TASK OBJECTIVE: Count up the lines below containing the word "Attack", and give the result with no other words.

━━━ DATASET EXCERPTS ━━━

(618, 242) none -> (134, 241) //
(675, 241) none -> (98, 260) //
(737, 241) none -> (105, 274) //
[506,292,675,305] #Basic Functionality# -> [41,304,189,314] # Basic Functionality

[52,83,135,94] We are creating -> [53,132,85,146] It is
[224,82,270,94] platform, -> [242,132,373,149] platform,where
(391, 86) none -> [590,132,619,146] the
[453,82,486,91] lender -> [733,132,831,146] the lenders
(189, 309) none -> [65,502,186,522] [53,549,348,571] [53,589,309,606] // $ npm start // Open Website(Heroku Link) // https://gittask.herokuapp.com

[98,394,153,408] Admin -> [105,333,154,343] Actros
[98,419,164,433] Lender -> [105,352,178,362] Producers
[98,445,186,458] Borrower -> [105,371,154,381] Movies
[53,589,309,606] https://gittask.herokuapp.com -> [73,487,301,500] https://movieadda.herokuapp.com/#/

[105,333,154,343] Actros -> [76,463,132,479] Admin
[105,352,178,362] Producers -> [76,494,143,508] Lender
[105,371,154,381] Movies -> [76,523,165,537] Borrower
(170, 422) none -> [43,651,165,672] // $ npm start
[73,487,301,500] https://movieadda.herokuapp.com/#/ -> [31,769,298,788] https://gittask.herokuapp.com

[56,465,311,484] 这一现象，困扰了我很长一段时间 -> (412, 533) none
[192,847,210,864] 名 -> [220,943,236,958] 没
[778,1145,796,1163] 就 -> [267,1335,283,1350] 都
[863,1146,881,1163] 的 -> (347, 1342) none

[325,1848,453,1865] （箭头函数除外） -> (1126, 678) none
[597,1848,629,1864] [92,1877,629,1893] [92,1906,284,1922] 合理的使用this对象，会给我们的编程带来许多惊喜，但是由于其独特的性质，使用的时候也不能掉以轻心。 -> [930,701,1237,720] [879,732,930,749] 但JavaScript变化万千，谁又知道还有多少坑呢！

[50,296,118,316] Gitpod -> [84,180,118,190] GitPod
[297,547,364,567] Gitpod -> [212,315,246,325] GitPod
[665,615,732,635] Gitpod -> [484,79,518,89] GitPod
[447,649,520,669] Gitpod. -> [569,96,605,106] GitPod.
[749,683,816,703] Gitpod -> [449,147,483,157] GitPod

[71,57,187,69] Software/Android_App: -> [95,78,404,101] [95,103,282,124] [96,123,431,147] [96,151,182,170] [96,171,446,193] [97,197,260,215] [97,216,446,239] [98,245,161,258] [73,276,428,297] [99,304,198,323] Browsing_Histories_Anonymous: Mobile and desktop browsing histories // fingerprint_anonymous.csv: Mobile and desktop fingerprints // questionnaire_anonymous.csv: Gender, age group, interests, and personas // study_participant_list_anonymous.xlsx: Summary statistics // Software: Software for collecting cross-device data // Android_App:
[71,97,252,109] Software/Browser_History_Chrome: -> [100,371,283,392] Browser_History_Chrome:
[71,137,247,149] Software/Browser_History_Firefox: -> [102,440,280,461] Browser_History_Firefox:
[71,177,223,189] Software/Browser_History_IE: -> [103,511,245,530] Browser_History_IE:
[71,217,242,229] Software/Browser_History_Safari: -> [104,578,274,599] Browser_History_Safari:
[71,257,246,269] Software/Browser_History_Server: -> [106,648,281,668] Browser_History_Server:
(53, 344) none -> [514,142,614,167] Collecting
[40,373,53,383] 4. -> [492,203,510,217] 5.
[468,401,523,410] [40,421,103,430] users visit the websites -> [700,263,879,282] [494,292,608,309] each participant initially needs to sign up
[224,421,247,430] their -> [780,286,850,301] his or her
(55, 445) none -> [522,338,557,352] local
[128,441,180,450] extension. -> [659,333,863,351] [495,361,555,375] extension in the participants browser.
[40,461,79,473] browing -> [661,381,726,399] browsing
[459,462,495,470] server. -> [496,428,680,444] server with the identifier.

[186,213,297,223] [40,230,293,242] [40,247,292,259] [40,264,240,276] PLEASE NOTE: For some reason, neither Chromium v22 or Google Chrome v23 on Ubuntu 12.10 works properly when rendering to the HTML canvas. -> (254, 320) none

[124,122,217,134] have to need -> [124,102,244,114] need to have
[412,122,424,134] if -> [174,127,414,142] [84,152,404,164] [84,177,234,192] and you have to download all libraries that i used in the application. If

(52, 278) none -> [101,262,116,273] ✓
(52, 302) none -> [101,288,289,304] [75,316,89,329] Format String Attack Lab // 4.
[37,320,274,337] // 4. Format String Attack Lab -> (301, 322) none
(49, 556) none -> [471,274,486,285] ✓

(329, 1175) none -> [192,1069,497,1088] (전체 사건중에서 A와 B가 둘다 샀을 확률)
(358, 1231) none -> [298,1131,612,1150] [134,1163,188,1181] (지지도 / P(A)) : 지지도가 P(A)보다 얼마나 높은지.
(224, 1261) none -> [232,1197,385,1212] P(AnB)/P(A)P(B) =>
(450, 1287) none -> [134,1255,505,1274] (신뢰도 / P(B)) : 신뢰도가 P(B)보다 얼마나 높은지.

━━━

RESPONSE AREA: 2